‘I am going to spend a little less time worrying about how my children are turning out and instead spend a little more time celebrating who they are’
By Melissa Stefanec
This week, I took my daughter to daycare and watched her get on the bus for her first day of first grade. There was another family at our daycare who was putting their son on the bus for his first day of kindergarten. Stella, relishing the opportunity to be the big kid and in the know, laid down some ground rules for how their morning bus routine was going to go.
As the bus approached them, she put her arm to keep him from going into the street. She then looked at him and said, “I am first every day. We wait until the bus stops, and then we cross the street.”
For her, it was a matter of fact. As the oldest and the authority, she would lead the way. The apprehensive kindergartner gladly obliged. And I, snickering lightly, couldn’t help but marvel at how she was turning out. Instead of correcting her, I took pride in what she was exactly at that moment — a strong (and increasingly independent) person who wanted to lead. Drinking in that moment was beautiful.

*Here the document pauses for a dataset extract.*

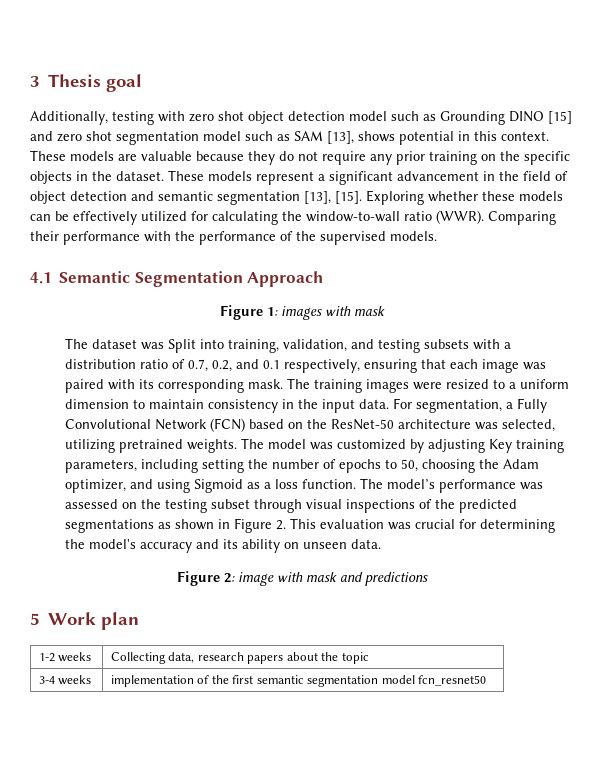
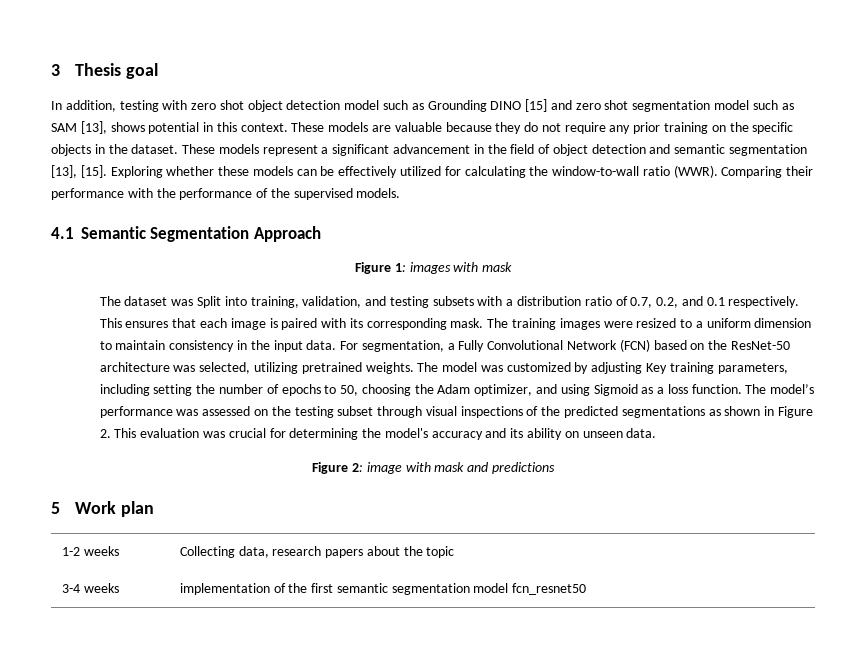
- Additionally, testing with zero shot object detection model such as Grounding DINO [15] and zero shot segmentation model such as SAM [13], shows potential in this context.
+ In addition, testing with zero shot object detection model such as Grounding DINO [15] and zero shot segmentation model such as SAM [13], shows potential in this context.
- The dataset was Split into training, validation, and testing subsets with a distribution ratio of 0.7, 0.2, and 0.1 respectively, ensuring that each image was paired with its corresponding mask.
+ The dataset was Split into training, validation, and testing subsets with a distribution ratio of 0.7, 0.2, and 0.1 respectively. This ensures that each image is paired with its corresponding mask.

I found myself in a similar situation only days before. Our family was at a diner. When the waitress came to take our order, my 3-year-old son started introducing each member of the family. He rounded out his lineup with a family member we usually hide when we are outside the house. He ended, “and this is Butt Cheeks.”
In that moment, I absolutely loved my son. He was being goofy and silly, and harmlessly so. If he wants to add Butt Cheeks to our family gatherings, why shouldn’t I laugh? At that moment, I wasn’t concerned about what college degree he would pursue in 15 years. I was watching him be himself, which, in this case, is a sassy 3-year-old with a passion for soliciting reactions. It made everyone laugh, and everything was exactly as it should be for a moment.
As a parent, I often find myself wondering about how my kids will turn out. I wonder what careers they will pursue. I wonder what crowd they will run with. I wonder what they will excel at and what they will struggle with. I spend a silly amount of time wondering how they will turn out. I also, as I’m sure many parents do, spend much of my parenting energy on molding, correcting and redirecting my children to help them turn into something more.
This is all well and fine, but it’s a bit like making chocolate chip cookies and waiting until they are cool to taste them. You have a much better experience eating cookie dough and melty cookies fresh from the oven. (I really like baked goods, and it’s been a long day at the office; so, please let me live vicariously through my baking metaphor right now). If you wait until something is exactly what it is supposed to be, you miss out on the good stuff along the way. You miss the present.
Parents do this because we want our kids to turn out the best they can. When I see my kids struggling with a situation or behaving poorly, I often wonder at how I can help them. I also venture down the rabbit hole of what in their upbringing yielded those reactions or behaviors. I spend a lot of time calculating where and how I should redirect my kids’ and my energy to improve their characters. I want to make sure they turn out well, so I keep looking ahead. However, this keeps me from taking in who they are along the way.
So, to make this parenting journey a little more fun, I am going to try to spend a little less time worrying about how my children are going to turn out.
Because, when you appreciate your kids for who they are today, you feel good, and they feel good. When I welcomed Butt Cheeks to the diner table, we all had a nice time, because we just enjoyed things as they were. So much so, that before we left, the person sitting next to us leaned over and said, “Excuse me ma’am. I just wanted to say how nice it is to sit next to kids that are behaving in a restaurant. I am a preschool teacher, and it’s great to see.”
Sure, she caught my kids on a good day. They didn’t spend the entire meal bickering with each other or spilling things. I can’t help but think they behaved a little better because my husband and I let them be exactly who they were, without trying to steer them into something better. We could’ve tried to deter Butt Cheeks (and stopped Stella from building a creamer and jam packet tower), but that wouldn’t let them be who they are right now.
And, back to the school bus, when I let my daughter lead instead of giving a lecture in social niceties and line leaders, I let her walk onto that bus with confidence (and her friend knew he was in good hands). Everyone felt a little better because my daughter took the initiative to lead.
As a parent, my sanity hinges on knowing what battles to pick with my children, especially when it comes to helping them grow into themselves. Right now, I am going to spend a little less time worrying about how my children are turning out and instead spend a little more time celebrating who they are.